After I had to bail, awkwardly, on another wave we both wanted, and he was (again) going to make, and I jumped on the next one; after I said, “Well, I’m just going to have to be the guy farthest outside,” and asked of Dane and his friend, “Which one?” as each set arrived, after I saw Dane hang five, then ten, his board dropping, and after he casually pulled it back into trim without leaving the nose, I asked, “You’ve surfed here before?”
He tweaked at some possible earplugs under his hood. “I’ve been surfing since I was nine.” “Seventy-nine?” I asked, “I moved here in seventy-nine.” “No, I was born in 1979, but I’ve been surfing since I (already capitalized) was nine.” “Oh. So, you obviously know what you’re doing. Where’d you learn to surf.” “Washington State.” “Oh, and where are you from? (I always ask this)” “Westport.” “Oh. Yeah. Sure. They have some well known surfers from there.” I was thinking Tom Decker, but I said, “Like Dane Perlee.”
“That’s my alter ego,” he said. “Which one do you want?” I asked, adding, loudly, looking at an incoming set, “Three.” Since I was the outside (there seems to be an issue between ‘inside’ as in closer to the peak, and ‘outside’ as in farther out) surfer, I took the second one instead.

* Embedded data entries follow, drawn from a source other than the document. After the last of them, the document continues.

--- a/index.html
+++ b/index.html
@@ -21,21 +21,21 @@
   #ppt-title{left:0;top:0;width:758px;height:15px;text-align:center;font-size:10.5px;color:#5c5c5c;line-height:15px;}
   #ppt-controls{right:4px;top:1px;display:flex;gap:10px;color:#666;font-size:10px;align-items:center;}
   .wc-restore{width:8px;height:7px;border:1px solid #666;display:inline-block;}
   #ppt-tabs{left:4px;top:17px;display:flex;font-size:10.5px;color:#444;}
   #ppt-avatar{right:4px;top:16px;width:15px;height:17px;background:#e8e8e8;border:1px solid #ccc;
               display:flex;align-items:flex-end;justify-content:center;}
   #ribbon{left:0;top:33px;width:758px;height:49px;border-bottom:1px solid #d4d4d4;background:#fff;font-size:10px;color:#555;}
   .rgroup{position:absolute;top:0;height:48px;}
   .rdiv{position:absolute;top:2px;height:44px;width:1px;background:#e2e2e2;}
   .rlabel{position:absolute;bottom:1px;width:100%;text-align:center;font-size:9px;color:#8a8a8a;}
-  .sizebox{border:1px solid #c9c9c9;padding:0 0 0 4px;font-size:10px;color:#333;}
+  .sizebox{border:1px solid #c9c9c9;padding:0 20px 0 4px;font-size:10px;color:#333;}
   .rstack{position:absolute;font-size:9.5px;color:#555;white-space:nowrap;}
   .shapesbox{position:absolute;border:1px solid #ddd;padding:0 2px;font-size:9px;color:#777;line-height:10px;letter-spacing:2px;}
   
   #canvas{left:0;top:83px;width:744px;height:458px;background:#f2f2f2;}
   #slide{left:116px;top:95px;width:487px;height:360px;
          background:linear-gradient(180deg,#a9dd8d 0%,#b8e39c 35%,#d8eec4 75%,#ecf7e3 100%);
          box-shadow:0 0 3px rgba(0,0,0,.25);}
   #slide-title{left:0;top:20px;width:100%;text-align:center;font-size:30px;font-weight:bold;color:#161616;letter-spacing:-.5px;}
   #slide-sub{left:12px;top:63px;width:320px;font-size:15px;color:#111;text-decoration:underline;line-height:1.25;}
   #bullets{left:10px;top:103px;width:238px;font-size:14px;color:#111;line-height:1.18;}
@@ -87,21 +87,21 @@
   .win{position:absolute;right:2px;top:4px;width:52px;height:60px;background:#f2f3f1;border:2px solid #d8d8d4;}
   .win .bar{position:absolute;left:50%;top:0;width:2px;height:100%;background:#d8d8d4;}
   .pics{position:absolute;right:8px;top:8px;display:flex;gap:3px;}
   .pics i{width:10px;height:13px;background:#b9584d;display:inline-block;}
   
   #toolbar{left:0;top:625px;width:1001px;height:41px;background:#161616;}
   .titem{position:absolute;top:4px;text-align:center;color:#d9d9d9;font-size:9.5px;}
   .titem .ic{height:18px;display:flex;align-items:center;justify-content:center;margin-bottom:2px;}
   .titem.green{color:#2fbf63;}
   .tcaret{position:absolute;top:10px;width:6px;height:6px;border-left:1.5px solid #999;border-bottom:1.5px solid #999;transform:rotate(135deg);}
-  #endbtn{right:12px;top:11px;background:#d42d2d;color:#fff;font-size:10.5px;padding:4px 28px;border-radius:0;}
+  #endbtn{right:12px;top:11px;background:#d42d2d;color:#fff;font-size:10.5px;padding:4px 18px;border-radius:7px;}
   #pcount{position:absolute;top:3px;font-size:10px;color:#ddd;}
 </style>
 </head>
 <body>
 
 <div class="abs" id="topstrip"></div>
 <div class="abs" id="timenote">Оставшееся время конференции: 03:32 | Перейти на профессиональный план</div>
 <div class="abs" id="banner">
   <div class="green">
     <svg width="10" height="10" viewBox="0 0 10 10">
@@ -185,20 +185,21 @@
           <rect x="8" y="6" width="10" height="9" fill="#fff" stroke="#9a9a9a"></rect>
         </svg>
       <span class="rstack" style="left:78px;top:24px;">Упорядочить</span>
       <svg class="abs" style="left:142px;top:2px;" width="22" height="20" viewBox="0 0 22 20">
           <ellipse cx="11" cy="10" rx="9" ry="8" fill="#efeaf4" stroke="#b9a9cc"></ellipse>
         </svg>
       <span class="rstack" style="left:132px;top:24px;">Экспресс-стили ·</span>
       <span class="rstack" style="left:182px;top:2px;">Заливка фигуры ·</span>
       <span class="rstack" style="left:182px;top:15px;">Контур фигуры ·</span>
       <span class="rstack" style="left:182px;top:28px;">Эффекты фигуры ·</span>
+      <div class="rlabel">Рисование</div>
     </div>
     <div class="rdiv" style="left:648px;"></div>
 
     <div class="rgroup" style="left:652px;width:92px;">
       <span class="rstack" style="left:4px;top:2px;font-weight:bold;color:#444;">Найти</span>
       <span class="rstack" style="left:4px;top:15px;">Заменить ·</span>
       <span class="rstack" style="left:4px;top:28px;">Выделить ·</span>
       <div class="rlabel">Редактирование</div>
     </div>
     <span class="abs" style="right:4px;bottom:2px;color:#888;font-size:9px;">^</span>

By the time the waves, and Archie and I, gave up, the Westport surfers were gone. Tugboat Bill and his crew were gone. Tim was on a beach chair, strumming a ukulele next to a heavily sun-screened kid on guitar, next to a fire (yeah, I’d think cliché if I hadn’t broken out my harmonica and briefly joined in, getting talented surf guitarist Archie to borrow the kid’s guitar and whip out a few licks). Tim was with some other folks I don’t really know, obviously willing to wait for the waves to come up with the tide. Maybe they did. I had to get back to work (after a trip to Costco for a few things and one Polish dog, the other for reserve).
“That was Dane Perlee,” Tim said. “I didn’t realize it. He said his dad owns The Surf Shop in Westport. Al Perlee. Did you notice the board he was riding? He shaped that himself. Wide tail, very thin. He’s good. Did you see him on the nose? He kind of dropped then…”

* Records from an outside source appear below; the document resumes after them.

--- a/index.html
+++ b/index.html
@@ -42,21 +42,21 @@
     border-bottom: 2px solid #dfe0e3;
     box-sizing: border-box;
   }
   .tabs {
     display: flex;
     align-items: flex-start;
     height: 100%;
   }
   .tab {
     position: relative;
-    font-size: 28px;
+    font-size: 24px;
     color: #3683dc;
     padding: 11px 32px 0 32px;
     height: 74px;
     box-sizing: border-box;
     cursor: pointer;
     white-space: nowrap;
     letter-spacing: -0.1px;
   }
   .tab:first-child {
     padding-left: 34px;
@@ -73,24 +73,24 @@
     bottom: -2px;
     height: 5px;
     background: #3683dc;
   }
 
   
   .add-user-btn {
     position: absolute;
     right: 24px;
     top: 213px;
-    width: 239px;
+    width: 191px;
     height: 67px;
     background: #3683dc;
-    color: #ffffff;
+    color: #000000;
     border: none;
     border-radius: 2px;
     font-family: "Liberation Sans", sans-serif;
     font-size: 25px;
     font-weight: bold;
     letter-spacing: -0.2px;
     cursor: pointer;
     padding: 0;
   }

“Wait! Dane Perlee?” That was me, but also Clint. Everyone, really. As excited as I was that I’d (at least in my mind) held my own against (really, ‘against’ is the right word to describe how I think- first compete with myself, then everyone else) someone of his ability, I was most anxious to talk to my daughter, Dru.
“A connection with Dane Perlee? Uh huh. Yeah, the connection is,” Dru told me, on the phone, called at work in Chicago as soon as I had consistent cell service, “back when you were in those surfing contests in Westport (late 80s, early 90s), we were the kids playing on the beach. Me, Sean (her brother), Ruth or Mollie, whoever came with us, Dane Perlee, his sister, Hana; we would play while our fathers surfed.”
“Oh, yeah; that’s what I thought.” “And then, in high school, I’d compete against them in the Knowledge Bowl. He was a year older; I think his sister was a year younger.”
What I remember is, when Dane was probably 13 or 14, seeing him, from the bluff at the Jetty, pulling off a perfect sideslip from the nose on a grinding four footer; probably one of the standout images in my Westport mindfiles.
“Well, he’s, like, a grownup now. I guess, probably… thirty-five.” “Yeah, dad; guess so.”
Later, between dropping Archie off and changing vehicles, I got a call from Adam “Wipeout” James, asking about the session he couldn’t wait for, having hit choppy windswell the afternoon before. “Dane Perlee? Yeah, I’ve surfed with him a few times. Westport. Talked to him…a lot.” Of course. Name-dropping Adam. “He shapes his own boards,” I said. “Yeah, Osprey Surfboards.” “Um, yeah; I heard that.”
Adam never asked me how I did. If I say I held my own, wave count-wise, against a world class surfer twenty-eight years younger than I am, I’d be leaving something out.
I was happy to have someone of that caliber at my favorite break, happier he was willing to share…
…again, because I’m really not all that fond of sharing.